### Action item
What lines of the data include the string "site"? Copy them all.

Content revision data:
**********

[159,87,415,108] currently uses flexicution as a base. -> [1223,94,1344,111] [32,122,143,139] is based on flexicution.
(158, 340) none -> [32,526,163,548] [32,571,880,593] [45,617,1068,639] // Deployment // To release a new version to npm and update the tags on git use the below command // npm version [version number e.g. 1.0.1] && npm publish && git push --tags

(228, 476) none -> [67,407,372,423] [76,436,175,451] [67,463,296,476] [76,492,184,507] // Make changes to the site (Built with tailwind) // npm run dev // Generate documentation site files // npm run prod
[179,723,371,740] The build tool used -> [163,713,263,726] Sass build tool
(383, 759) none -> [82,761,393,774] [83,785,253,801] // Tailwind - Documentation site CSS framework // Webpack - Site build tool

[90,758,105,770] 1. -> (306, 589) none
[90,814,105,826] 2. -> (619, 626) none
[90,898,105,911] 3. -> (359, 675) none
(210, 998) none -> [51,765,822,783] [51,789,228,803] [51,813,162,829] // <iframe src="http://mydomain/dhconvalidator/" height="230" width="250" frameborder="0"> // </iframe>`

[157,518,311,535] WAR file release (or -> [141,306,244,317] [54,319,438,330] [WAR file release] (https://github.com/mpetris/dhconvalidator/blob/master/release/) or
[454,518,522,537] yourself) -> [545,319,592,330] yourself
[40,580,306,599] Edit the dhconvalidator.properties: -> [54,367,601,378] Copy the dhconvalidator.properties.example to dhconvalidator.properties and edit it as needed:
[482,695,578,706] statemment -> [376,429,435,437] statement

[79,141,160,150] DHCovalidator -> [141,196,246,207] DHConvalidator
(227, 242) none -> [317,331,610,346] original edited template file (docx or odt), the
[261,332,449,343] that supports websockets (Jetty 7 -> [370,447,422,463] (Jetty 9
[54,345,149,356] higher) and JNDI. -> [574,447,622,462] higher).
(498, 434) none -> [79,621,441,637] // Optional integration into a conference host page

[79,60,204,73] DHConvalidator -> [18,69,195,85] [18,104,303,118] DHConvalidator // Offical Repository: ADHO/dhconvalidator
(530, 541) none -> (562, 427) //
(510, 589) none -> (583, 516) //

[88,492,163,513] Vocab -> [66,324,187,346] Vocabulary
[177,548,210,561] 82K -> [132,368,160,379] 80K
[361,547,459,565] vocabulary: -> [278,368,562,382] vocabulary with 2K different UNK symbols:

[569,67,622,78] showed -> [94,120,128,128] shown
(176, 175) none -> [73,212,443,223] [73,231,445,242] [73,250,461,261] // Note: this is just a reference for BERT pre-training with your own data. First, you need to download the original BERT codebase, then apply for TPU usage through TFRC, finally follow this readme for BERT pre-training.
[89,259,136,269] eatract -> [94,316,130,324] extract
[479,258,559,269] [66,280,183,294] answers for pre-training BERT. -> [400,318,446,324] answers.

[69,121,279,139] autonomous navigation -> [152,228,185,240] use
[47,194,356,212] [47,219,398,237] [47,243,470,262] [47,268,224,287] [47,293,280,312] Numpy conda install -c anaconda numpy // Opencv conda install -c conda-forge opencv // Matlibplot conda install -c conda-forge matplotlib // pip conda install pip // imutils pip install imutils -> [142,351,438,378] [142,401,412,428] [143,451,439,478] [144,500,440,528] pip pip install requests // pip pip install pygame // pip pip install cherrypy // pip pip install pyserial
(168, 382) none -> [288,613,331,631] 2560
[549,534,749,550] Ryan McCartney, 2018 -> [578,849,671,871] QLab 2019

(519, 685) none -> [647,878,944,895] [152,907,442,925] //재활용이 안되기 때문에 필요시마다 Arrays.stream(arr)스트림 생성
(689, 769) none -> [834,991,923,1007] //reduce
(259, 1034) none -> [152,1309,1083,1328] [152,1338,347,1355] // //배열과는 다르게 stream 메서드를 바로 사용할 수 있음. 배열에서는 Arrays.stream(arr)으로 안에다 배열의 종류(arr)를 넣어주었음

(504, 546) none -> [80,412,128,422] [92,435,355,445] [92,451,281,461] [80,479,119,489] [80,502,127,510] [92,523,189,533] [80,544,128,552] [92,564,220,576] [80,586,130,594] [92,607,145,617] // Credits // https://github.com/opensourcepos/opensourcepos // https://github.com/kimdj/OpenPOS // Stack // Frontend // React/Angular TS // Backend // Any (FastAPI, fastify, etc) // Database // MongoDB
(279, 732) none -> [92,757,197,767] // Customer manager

**********

### Exercise output
(228, 476) none -> [67,407,372,423] [76,436,175,451] [67,463,296,476] [76,492,184,507] // Make changes to the site (Built with tailwind) // npm run dev // Generate documentation site files // npm run prod
(383, 759) none -> [82,761,393,774] [83,785,253,801] // Tailwind - Documentation site CSS framework // Webpack - Site build tool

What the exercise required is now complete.